Task directions: In the records, each line holding "const" must be reported.
Data Start Marker
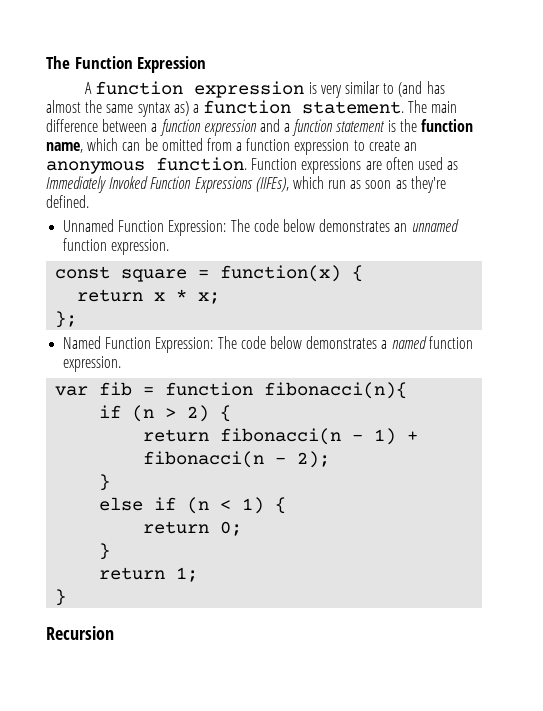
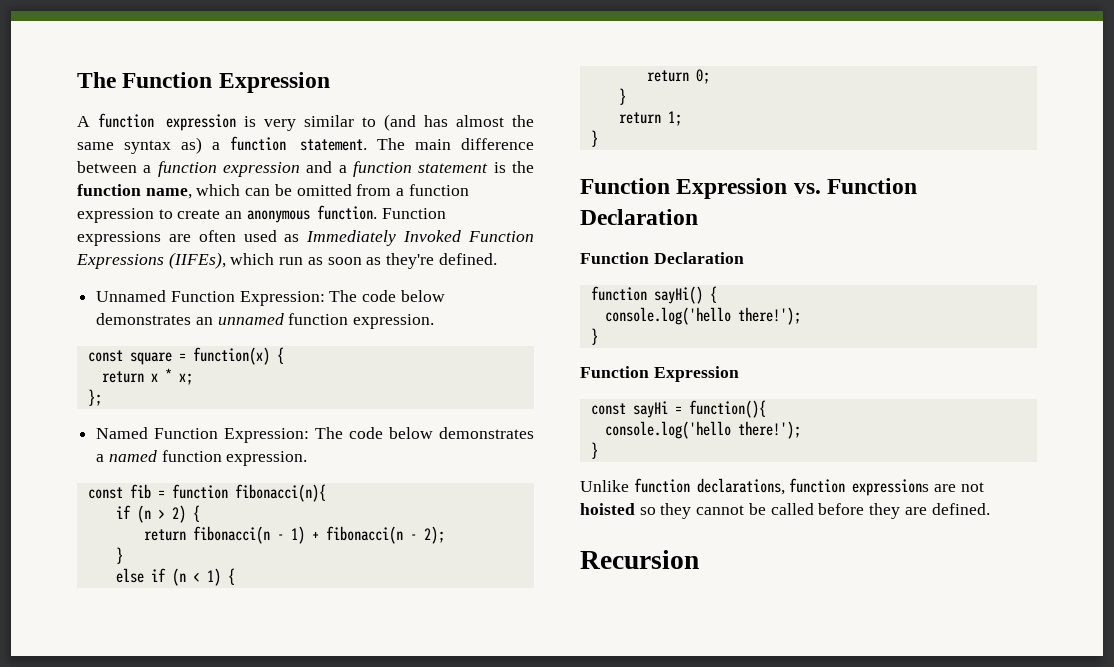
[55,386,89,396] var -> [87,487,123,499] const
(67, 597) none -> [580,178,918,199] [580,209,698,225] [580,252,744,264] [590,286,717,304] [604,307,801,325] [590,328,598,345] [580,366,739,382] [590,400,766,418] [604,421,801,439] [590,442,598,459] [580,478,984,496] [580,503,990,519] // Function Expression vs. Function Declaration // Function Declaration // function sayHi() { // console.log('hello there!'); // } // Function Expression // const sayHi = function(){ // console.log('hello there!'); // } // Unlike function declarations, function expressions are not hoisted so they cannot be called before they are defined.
Data End Marker
Data Start Marker
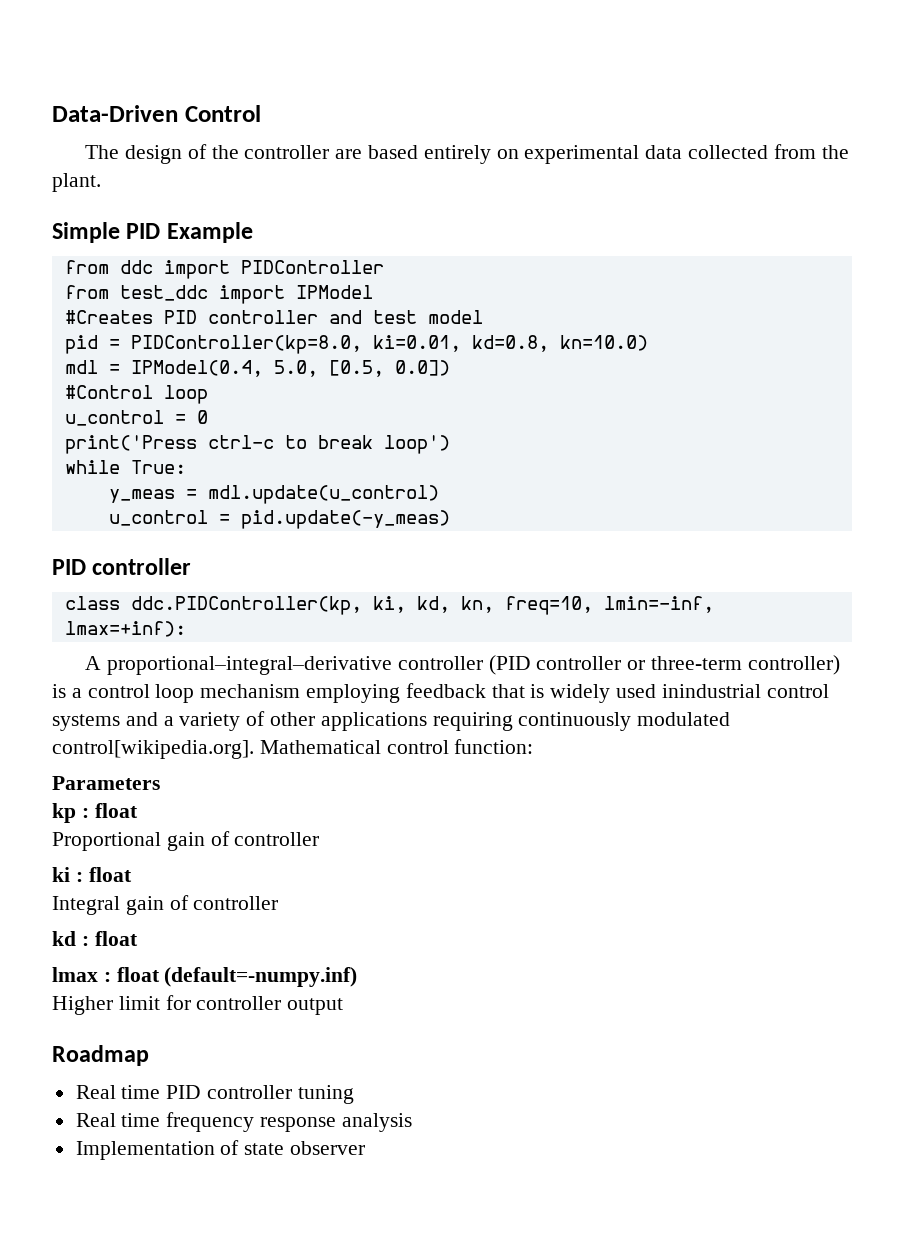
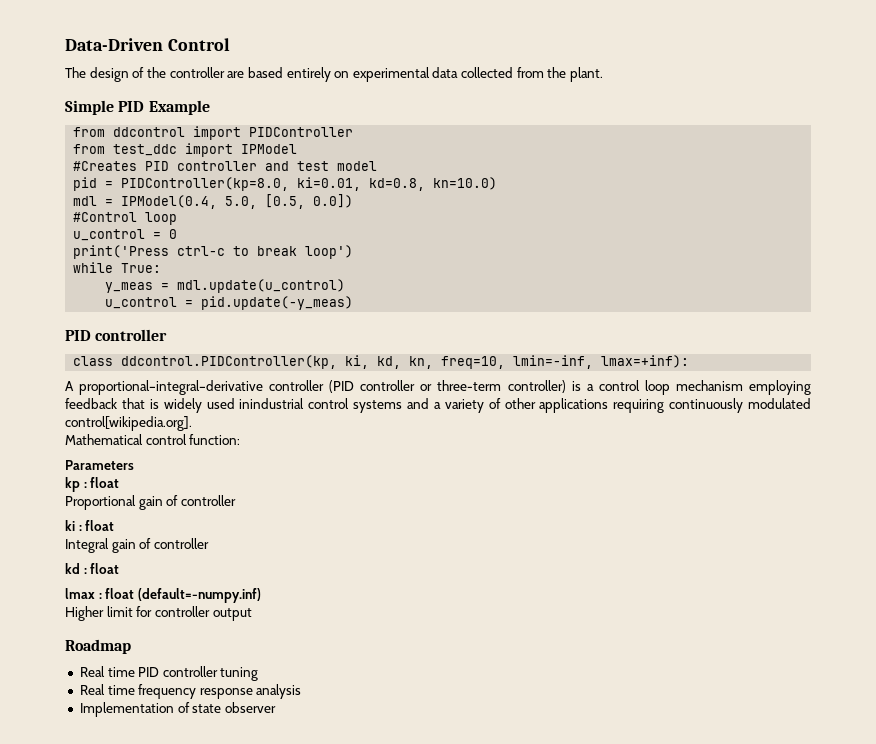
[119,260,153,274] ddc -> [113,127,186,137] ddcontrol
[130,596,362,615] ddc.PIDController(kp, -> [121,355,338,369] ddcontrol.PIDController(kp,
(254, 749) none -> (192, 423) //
Data End Marker
Expected output:
[55,386,89,396] var -> [87,487,123,499] const
(67, 597) none -> [580,178,918,199] [580,209,698,225] [580,252,744,264] [590,286,717,304] [604,307,801,325] [590,328,598,345] [580,366,739,382] [590,400,766,418] [604,421,801,439] [590,442,598,459] [580,478,984,496] [580,503,990,519] // Function Expression vs. Function Declaration // Function Declaration // function sayHi() { // console.log('hello there!'); // } // Function Expression // const sayHi = function(){ // console.log('hello there!'); // } // Unlike function declarations, function expressions are not hoisted so they cannot be called before they are defined.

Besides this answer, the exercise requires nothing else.